In the tablet of the present invention, the long diameter is 16.2 mm, and the long diameter/short diameter ratio is about An oval lozenge of 2.05, for a tablet having the composition of Formula 1 or Formula 2, at least one side of the tablet, or a tablet of the dividing line indicated in Table 3 on both sides, and the splitting property is reviewed.
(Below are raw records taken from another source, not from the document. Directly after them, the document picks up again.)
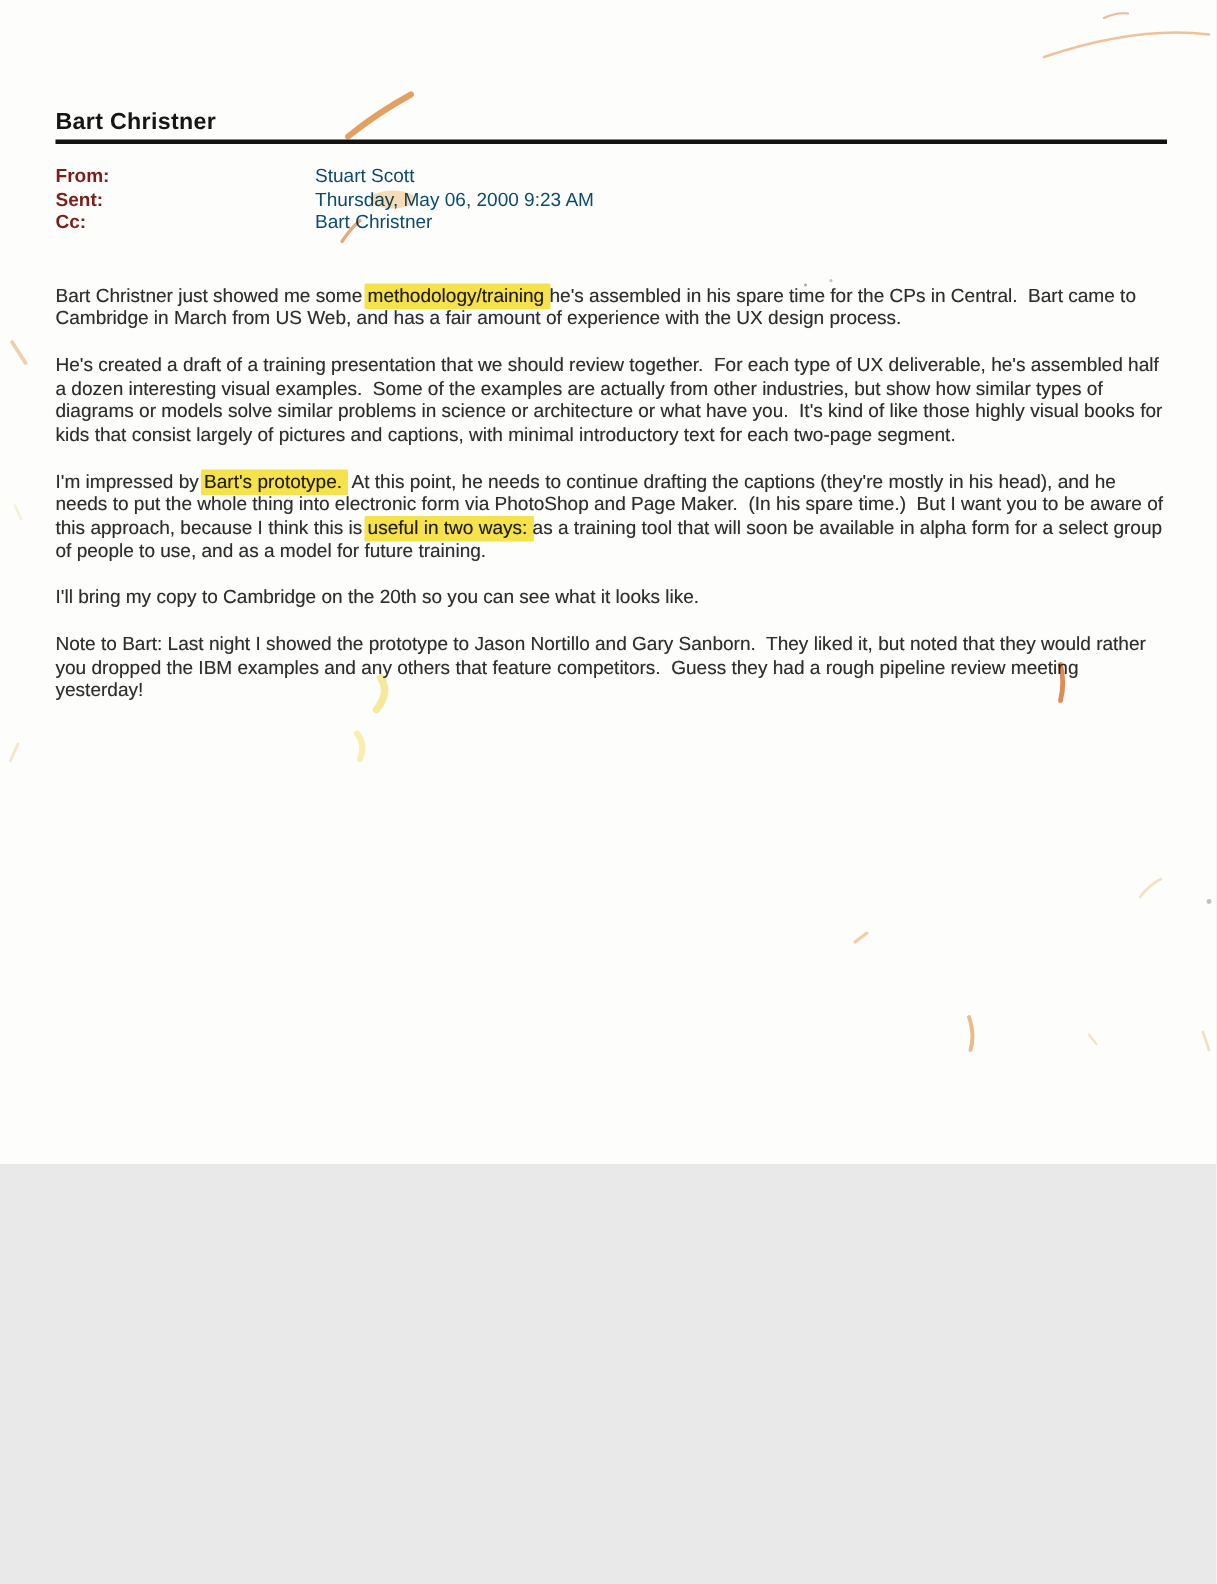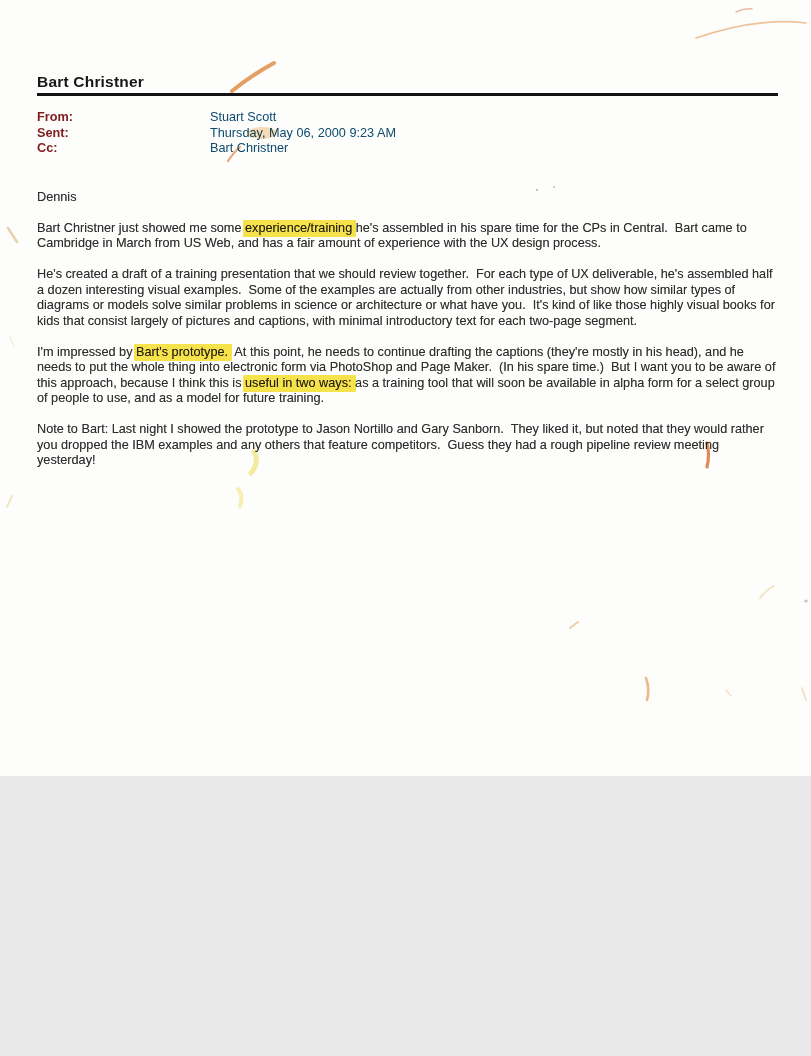"Dennis" p { html: <p>Dennis</p> -> none }
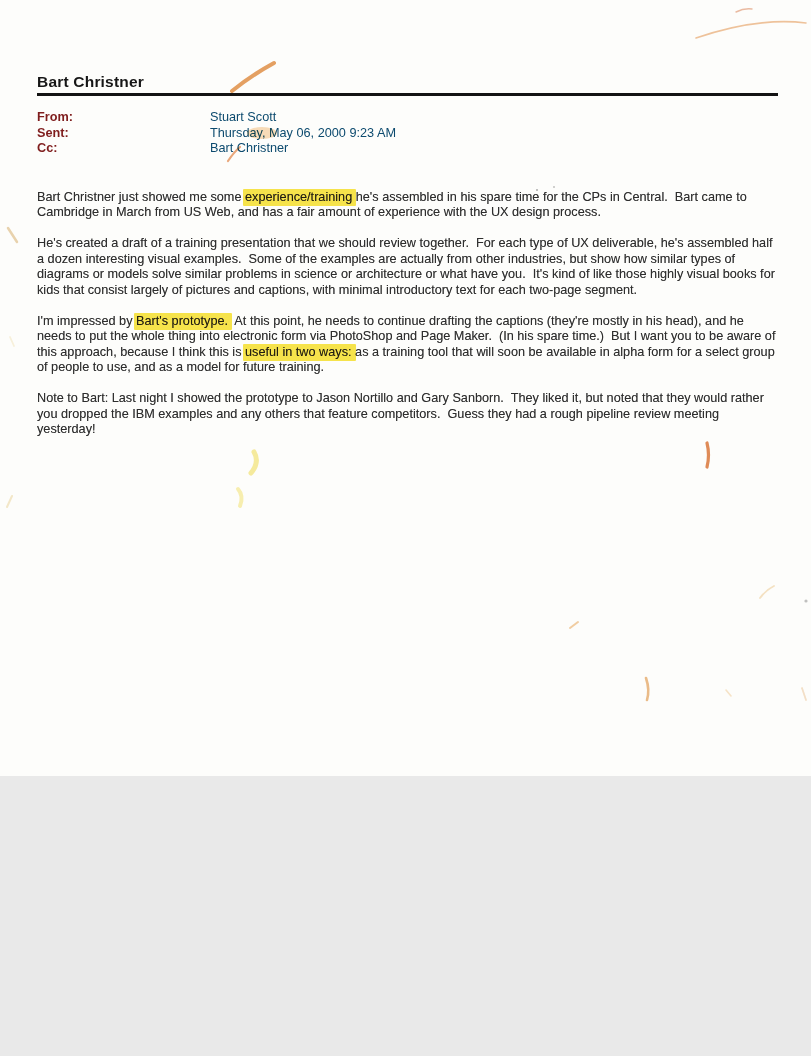"experience/training" mark.hl { text: experience/training -> methodology/training }
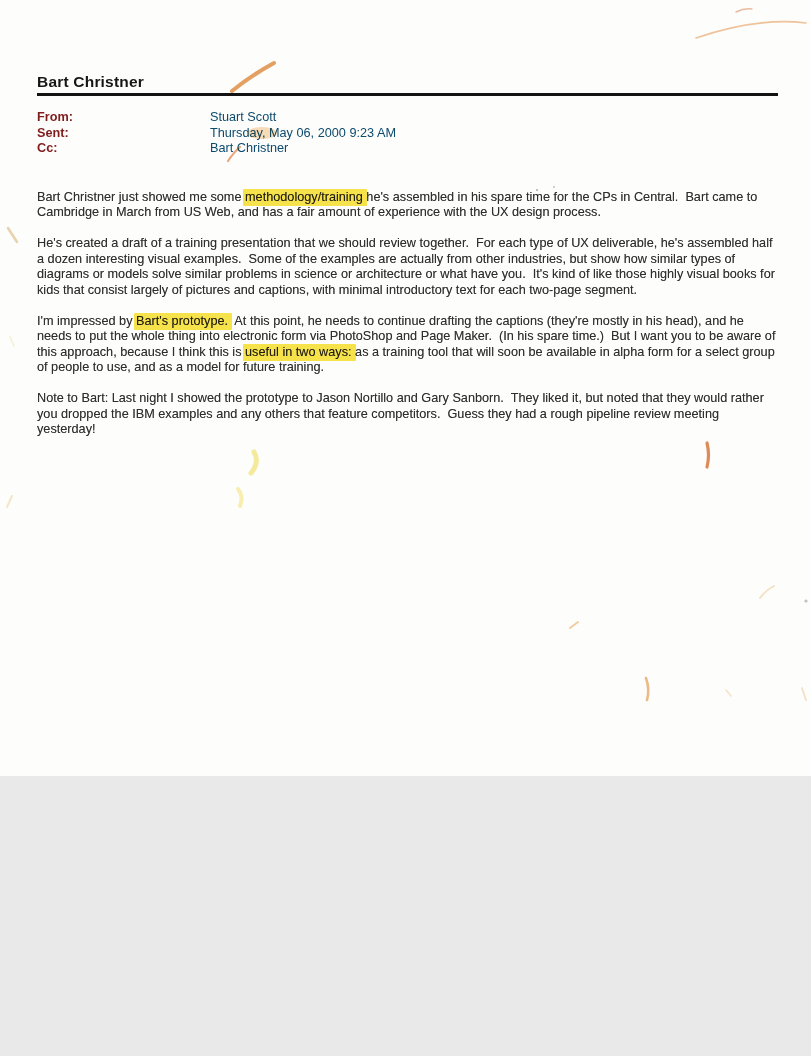"I'll bring my copy to" p { html: none -> <p>I'll bring my copy to Cambridge on the 20th so you can see what it looks like.</p> }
The result is an elliptical tablet having a long diameter of 16.2 mm and a long diameter/short diameter ratio of about 2.05. When the tablet consisting of the formula 1 is a type 2 and a type of dividing line, both sides are applied the same. When the tablet of each of the tablets or the type of the dividing line of the type is used, only one side or a tablet of the dividing line of the type 4. and type 2. or the type is applied, it is judged that the tablet has a good separating property. An elliptical tablet having a long diameter of 16.2 mm and a long diameter to short diameter ratio of about 2.05. When the tablet of the formula 2 is used, even if only a tablet of a type of dividing line is applied on one side, the splitting performance is determined. good.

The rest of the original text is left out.